Instead, what we focus on is that it was considered “tone-deaf” and feelings were hurt. Bad actors don’t care about your feelings, and as such, those that are charged with protecting a company, and it’s employees, cannot either.
The Hypocrisy is Deafening
Get hacked, and you will be blamed for failures in your strategy and team, all while getting limited funding and support. Work to avoid a hack, and you will be blamed for hurting feelings. Everyone will support the strategy, until the feeling are made public, then you’ll have to recant as if the strategy was flawed.
The irony of it all? Those whose feelings are hurt and whom the media latch onto like pariahs, are the ones being protected by these type of tests.
In the end, we end up with another forced apology for something that shouldn’t even be a conversation. Feelings have no place in the world of security.
Tips to Protect Against Phishing Attacks
Per the Center for Internet Security, here are a few tips to help evolve your online habits and become more resilient against Phishing attacks (and tests):
- Be cautious about all communications you receive. If it appears to be a phishing communication, do not respond. Delete it. You can also forward it to the Federal Trade Commission at firstname.lastname@example.org.

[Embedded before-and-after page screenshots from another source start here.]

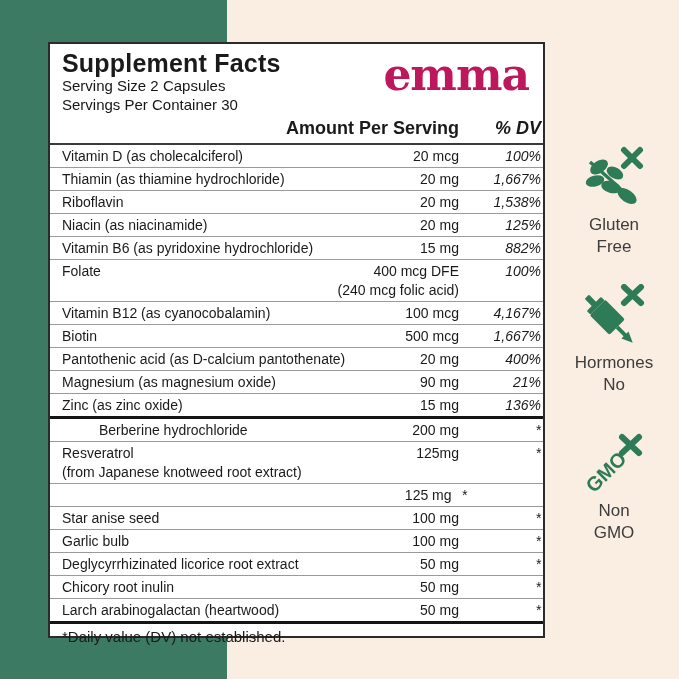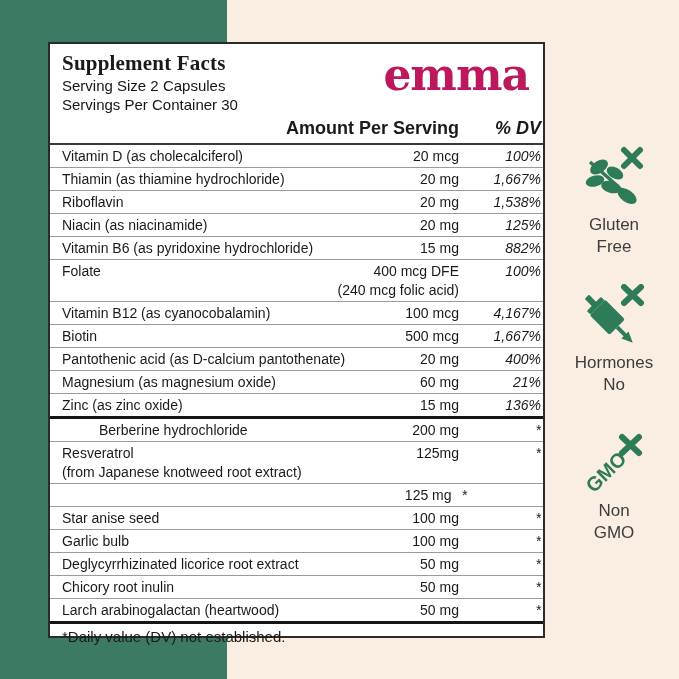--- a/index.html
+++ b/index.html
@@ -31,7 +31,7 @@
     height:70px;
   }
   .panel-title {
-    font-size:21px; font-weight:bold; letter-spacing:.2px; line-height:25px;font-family:Liberation Serif, serif;
+    font-size:25px; font-weight:bold; letter-spacing:.2px; line-height:25px;
   }
   .serving-line {
     font-size:15px; line-height:19px; color:#161616;

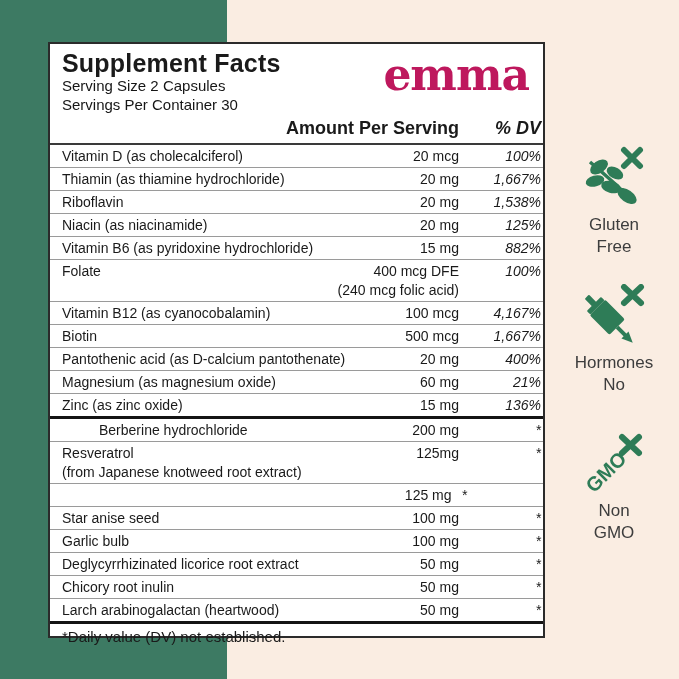--- a/index.html
+++ b/index.html
@@ -221,7 +221,7 @@
 
     </div>
     <div class="cell-amount">
-      <span class="main">60 mg</span>
+      <span class="main">90 mg</span>
 
     </div>
     <div class="cell-dv">21%</div>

- Do not click on any links listed in the email message, and do not open any attachments contained in a suspicious email.
- Do not enter personal information in a pop-up screen. Legitimate companies, agencies, and organizations don’t ask for personal information via pop-up screens.
- Install a phishing filter on your email application and also on your web browser. These filters will not keep out all phishing messages, but they will reduce the number of phishing attempts.